Socialisme ou barbarie
13 septembre 2004 Éditorial des bulletins L’Étincelle
C’était la commémoration des attentats du 11 septembre qui, il y a 3 ans, ont fait 2749 morts aux Etats-Unis. Des attentats fous, dont les victimes étaient des salariés travaillant dans les tours du World Trade Center de New York, des pompiers, les passagers des avions détournés, des passants. Tout comme dans le métro de Madrid, où les terroristes ont pris pour cible des centaines de voyageurs, qui n’avaient rien à voir avec l’engagement du gouvernement espagnol en Irak. Tout comme en Ossétie du Nord tout récemment, où les centaines d’enfants et adultes de l’école de Beslan n’avaient pas non plus à voir avec la politique du gouvernement russe. Mais chaque fois, les terroristes ont fauché parmi la population civile.
Face à cette contagion d’attentats meurtriers, les dirigeants des grandes puissances prétendent rétablir la sécurité dans leur pays par la « guerre au terrorisme ». Les bombardements puis l’occupation de l’Afghanistan avec la participation de l’armée française ont immédiatement montré à quoi ressemblait leur « nouveau type de guerre » : une calamité contre des peuples de pays misérables, contre les populations civiles aussi aveuglément touchées que par les bombes des terroristes. En Irak, l’engrenage est sanglant. Entre attentats et prises d’otages qui se multiplient, les troupes d’occupation ne contrôlent plus rien. Saddam Hussein était certainement un dictateur, avec qui, ne l’oublions pas, les dirigeants américains avaient manigancé pour faire la guerre à l’Iran, les dirigeants français pactisé pour les bonnes affaires de leurs trusts. Mais la guerre dirigée par Bush n’a pas « pacifié » ni « démocratisé » le pays. C’est toujours la dictature, plus le chaos. Les événements de ce dernier week-end confirment que les Etats-Unis et leurs alliés sont engagés dans l’escalade d’une vraie guerre, faite de massacres, tortures et bombardements. Avec, en boomerang, les victimes dans les rangs des occupants. Le cap des mille morts américains vient d’être franchi. Et combien de centaines de morts, parmi les troupes italiennes, anglaises, polonaises ?

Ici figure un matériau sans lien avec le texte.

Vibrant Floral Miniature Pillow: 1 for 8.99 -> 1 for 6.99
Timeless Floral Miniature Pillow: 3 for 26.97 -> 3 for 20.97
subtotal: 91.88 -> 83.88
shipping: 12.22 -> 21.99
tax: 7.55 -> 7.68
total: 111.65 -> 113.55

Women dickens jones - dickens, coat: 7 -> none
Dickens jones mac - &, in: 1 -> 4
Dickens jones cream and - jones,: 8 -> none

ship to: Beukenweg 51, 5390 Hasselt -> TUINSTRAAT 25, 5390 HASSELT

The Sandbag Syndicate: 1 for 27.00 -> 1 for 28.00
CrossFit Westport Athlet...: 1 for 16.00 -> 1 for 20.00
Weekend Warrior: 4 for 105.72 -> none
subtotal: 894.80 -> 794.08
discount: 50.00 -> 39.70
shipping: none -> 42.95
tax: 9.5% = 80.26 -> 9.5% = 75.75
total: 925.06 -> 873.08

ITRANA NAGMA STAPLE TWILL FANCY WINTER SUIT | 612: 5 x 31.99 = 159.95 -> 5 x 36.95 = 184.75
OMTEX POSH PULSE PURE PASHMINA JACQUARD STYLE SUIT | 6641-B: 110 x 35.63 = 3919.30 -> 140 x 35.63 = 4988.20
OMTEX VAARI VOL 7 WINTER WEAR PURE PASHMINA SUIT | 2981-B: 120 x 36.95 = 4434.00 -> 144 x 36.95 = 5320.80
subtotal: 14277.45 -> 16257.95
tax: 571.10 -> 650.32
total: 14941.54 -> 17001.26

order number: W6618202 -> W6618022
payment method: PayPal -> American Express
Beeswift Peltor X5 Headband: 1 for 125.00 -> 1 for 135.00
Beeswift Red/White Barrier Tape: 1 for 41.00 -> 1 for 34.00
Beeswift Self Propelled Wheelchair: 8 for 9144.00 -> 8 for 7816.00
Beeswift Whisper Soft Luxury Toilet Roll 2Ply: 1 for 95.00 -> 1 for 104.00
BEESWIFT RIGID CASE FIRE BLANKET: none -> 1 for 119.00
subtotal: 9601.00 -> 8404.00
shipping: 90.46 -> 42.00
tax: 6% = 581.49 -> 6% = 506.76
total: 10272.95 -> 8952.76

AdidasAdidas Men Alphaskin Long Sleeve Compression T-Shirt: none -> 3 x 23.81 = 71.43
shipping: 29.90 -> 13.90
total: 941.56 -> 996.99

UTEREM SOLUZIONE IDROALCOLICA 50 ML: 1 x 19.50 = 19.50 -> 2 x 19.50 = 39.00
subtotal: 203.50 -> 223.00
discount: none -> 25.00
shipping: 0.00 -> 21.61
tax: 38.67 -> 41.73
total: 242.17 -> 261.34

De fait, la prétendue croisade contre le terrorisme vient justifier les guerres de Bush, Poutine et Sharon, en particulier. Absous de la sorte, les rasages de villages palestiniens au bulldozer. Absous, les massacres en Tchétchénie. Sharon lance à Poutine, sans vergogne, un vibrant « il est temps pour le monde libre de s’unir », et les deux larrons de faire ainsi bloc pour opprimer les peuples qu’ils privent précisément de tous droits et de toute liberté ! La menace des attentats sert à tous à durcir leurs régimes, faire taire les revendications populaires sous prétexte d’union nationale face à la menace extérieure. Aux Etats-Unis, un Patriot Act, promulgué après le 11 septembre 2001, autorise l’Etat a arrêter une personne sans qu’elle puisse avoir accès à un avocat ni à sa famille, et cela pour une durée illimitée.
Les résultats de cette politique ? Toujours plus de guerre, de misère, de désespoir qui nourrit les « vocations » terroristes. Après le sérieux coup de pouce des grands de ce monde ! Rappelons qu’Oussama Ben Laden, riche héritier saoudien, est un ex-agent de la CIA, responsable du recrutement et de la répartition de l’aide américaine aux groupes islamistes intervenant en Afghanistan contre les troupes russes. Des liens financiers existent entre les Ben Laden et les Bush. Exciter et surtout financer l’intégrisme religieux n’a pas posé de cas de conscience aux dirigeants américains. Jusqu’à ce que la nébuleuse terroriste se retourne contre ses commanditaires.
Les responsables sont en premier lieu les dirigeants des grandes puissances. Ceux qui allument et entretiennent les foyers de guerres, aux quatre coins du globe, pour y maintenir leur contrôle et leur exploitation des matières premières comme de la main-d’œuvre.
L’impérialisme, c’est le chômage, la misère et les guerres. Pour sûr que la révolution nous coûterait moins cher.